After leaving Univers Zero, Belgian guitarist, keyboardist and composer Roger Trigaux formed Present with pianist Alain Rochette and with a rhythm section also borrowed from his old band (drummer Daniel Denis and bassist Christian Genet).

Triskaidekaphobie (1981 - Cuneiform, 2014), with Trigaux on robotic Robert Fripp-esque guitar, contains the 19-minute Promenade Au Fond D'Un Canal, that opens with a frantic Zappa overture but then indulges in cryptic industrial minimalism until a grotesque cabarett-ish piano motif leads to a threatening symphonic march; and the 15-minute Quatre-vingt Douze, with more frenzy but also a neurotic stop-and-go dynamic that turns minimalist repetition into self-mockery, as if Dada were performing a Michael Nyman score.

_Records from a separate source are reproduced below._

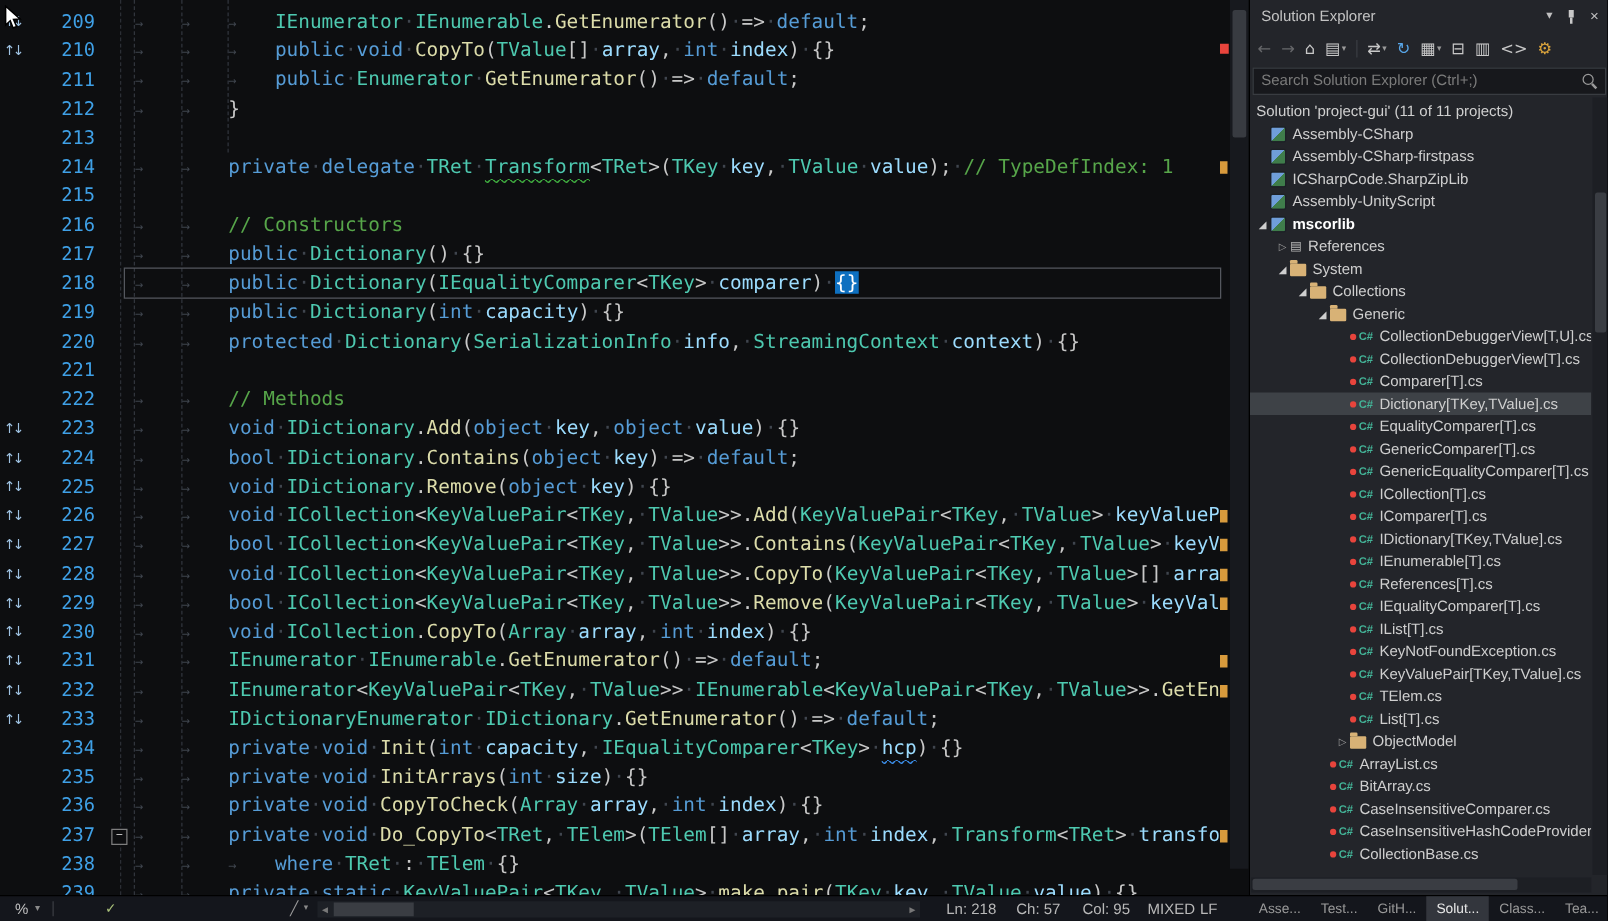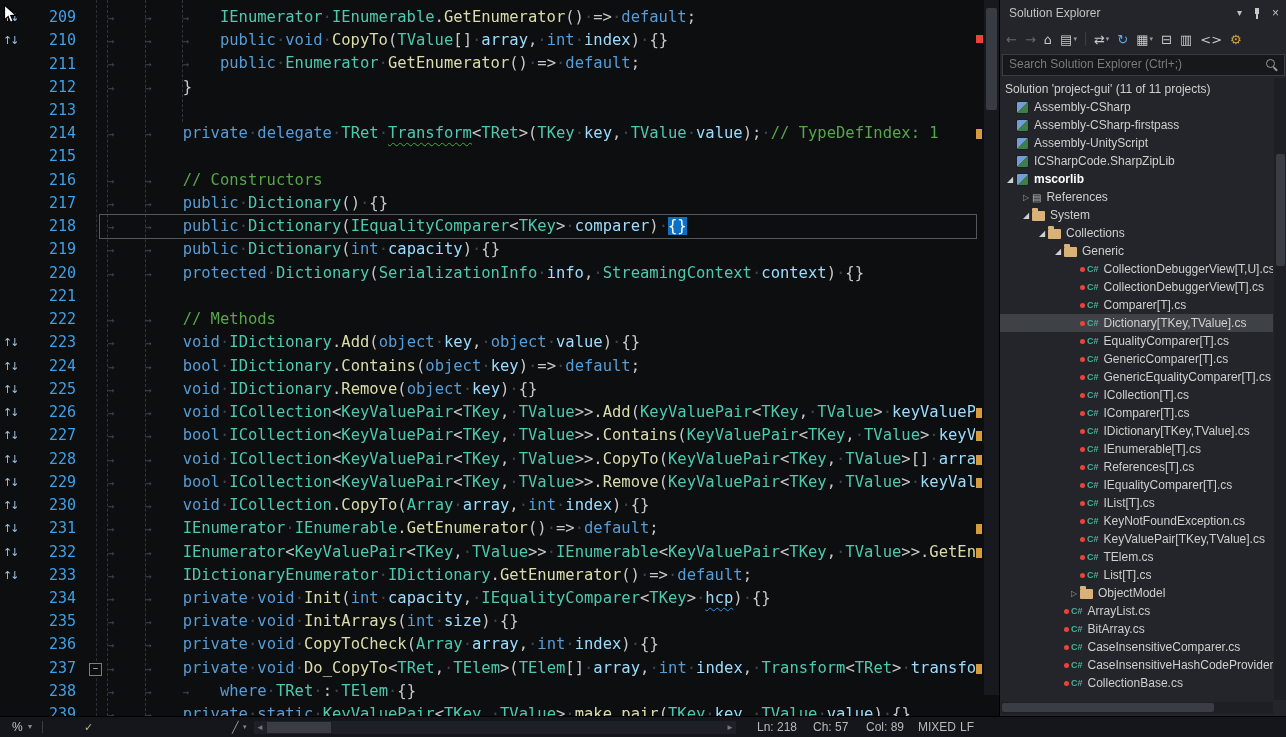--- a/index.html
+++ b/index.html
@@ -305,26 +305,26 @@
           <span class="tlabel">Assembly-CSharp</span>
         </div>
         <div class="trow" style="padding-left: 4px;">
           <span class="arrow"></span>
           <span class="ico ico-proj"></span>
           <span class="tlabel">Assembly-CSharp-firstpass</span>
         </div>
         <div class="trow" style="padding-left: 4px;">
           <span class="arrow"></span>
           <span class="ico ico-proj"></span>
+          <span class="tlabel">ICSharpCode.SharpZipLib</span>
+        </div>
+        <div class="trow" style="padding-left: 4px;">
+          <span class="arrow"></span>
+          <span class="ico ico-proj"></span>
           <span class="tlabel">Assembly-UnityScript</span>
-        </div>
-        <div class="trow" style="padding-left: 4px;">
-          <span class="arrow"></span>
-          <span class="ico ico-proj"></span>
-          <span class="tlabel">ICSharpCode.SharpZipLib</span>
         </div>
         <div class="trow" style="padding-left: 4px;">
           <span class="arrow open">◢</span>
           <span class="ico ico-proj"></span>
           <span class="tlabel bold">mscorlib</span>
         </div>
         <div class="trow" style="padding-left: 20px;">
           <span class="arrow">▷</span>
           <span class="ico ico-ref">▤</span>
           <span class="tlabel">References</span>
@@ -550,21 +550,29 @@
     <span class="sit health">No issues found</span>
     <span class="sit broom">╱</span>
     <span class="sit bcaret">▾</span>
     <span class="hscroll">
       <span class="harrow l">◄</span>
       <span class="hthumb"></span>
       <span class="harrow r">►</span>
     </span>
     <span class="sit sf-ln">Ln: 218</span>
     <span class="sit sf-ch">Ch: 57</span>
-    <span class="sit sf-col">Col: 89</span>
+    <span class="sit sf-col">Col: 95</span>
     <span class="sit sf-mix">MIXED</span>
     <span class="sit sf-eol">LF</span>
+    <span id="tabs">
+        <span class="wtab">Asse...</span>
+        <span class="wtab">Test...</span>
+        <span class="wtab">GitH...</span>
+        <span class="wtab active">Solut...</span>
+        <span class="wtab">Class...</span>
+        <span class="wtab">Tea...</span>
+      </span>
   </div>
 
   <svg class="cursor-svg" width="15" height="21" viewBox="0 0 15 21">
     <path d="M1.5 1 L1.5 16 L5.2 12.6 L7.5 18.4 L10.2 17.2 L7.8 11.6 L13 11.2 Z" fill="#ffffff" stroke="#000000" stroke-width="1.2"></path>
   </svg>
 </div>
 
 </body></html>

Le Poison Qui Rend Fou (1985 - Cuneiform, 2014) is mainly devoted to the 25-minute Le Poison Qui Rend Fou, that contains one of their most memorable motifs (four minutes into the piece) and one of their most comic detours (the beginning of the second part), Ersatz Samana

Trigaux reformed the project with his son Reginald for C.O.D. Performance (Lowlands, 1993).

Live (Cuneiform, 1996)

Roger Trigaux's nomadic existence has yielded a third version of Present, the band he formed after severing ties with Univers Zero. For the past few years he had been performing alone with his son Reginald, but now we find him fronting again a full-fledged band, which, besides Reginald, also includes American virtuoso drummer Dave Kerman (of U Totem and 5uu's). They offer only four tracks to re-estabilish themselves at the forefront of progressive-rock, but each one is long, complex and intricate. Rambling tunes are punctuated by erratic time signatures, heavy-metal guitar work alternates with Hendrix-like glissandos, rapid-fire group improvisation leads into defiant solos. Contre leans towards King Crimson's angular jazz-rock, Alone sinks into a slow psychedelic whisper, worthy of early Grateful Dead, the subdued, dissonant, and even gothic Laundry Blues weathers unspeakable tension. The tour de force is Promenade Au Fond D'Un Canal: twenty-two minutes of music which is alternatively spectral and threatening, cerebral and childish, cohesive and disjointed, tragic and comic. Ultimately, the real highlight of the album is the instrumental proficiency of the quartet.

What stands out in Certitudes (Cuneiform, 1998) is the virtuoso technique of the performers. That seems to be the main reason for the three lengthy suites to exist. Keyboardist Alain Rochette competes with the leader in displaying dexterity, but more enchanting might be the rhythms, often borrowed from Latin American folk. The weakest point, instead, is the singing. The main problem of Delusions, The Sense Of Life, and May Day is that their best moments are drowned in endless minutes of sterile counterpoint.

A Great Inhumane Adventure (Cuneiform, 2005) documents 1998 live performances.

Barbaro ma Non Troppo (ReR, 2009) contains the intense and aggressive 16-minute Vertiges and keyboardist Pierre Chevalier's ebullient A Last Drop. It also includes a 16-minute version of Univers Zero's Jack the Ripper (from Heresie). The CD comes with a three-hour DVD of Present's live performances from 2005 and 2007.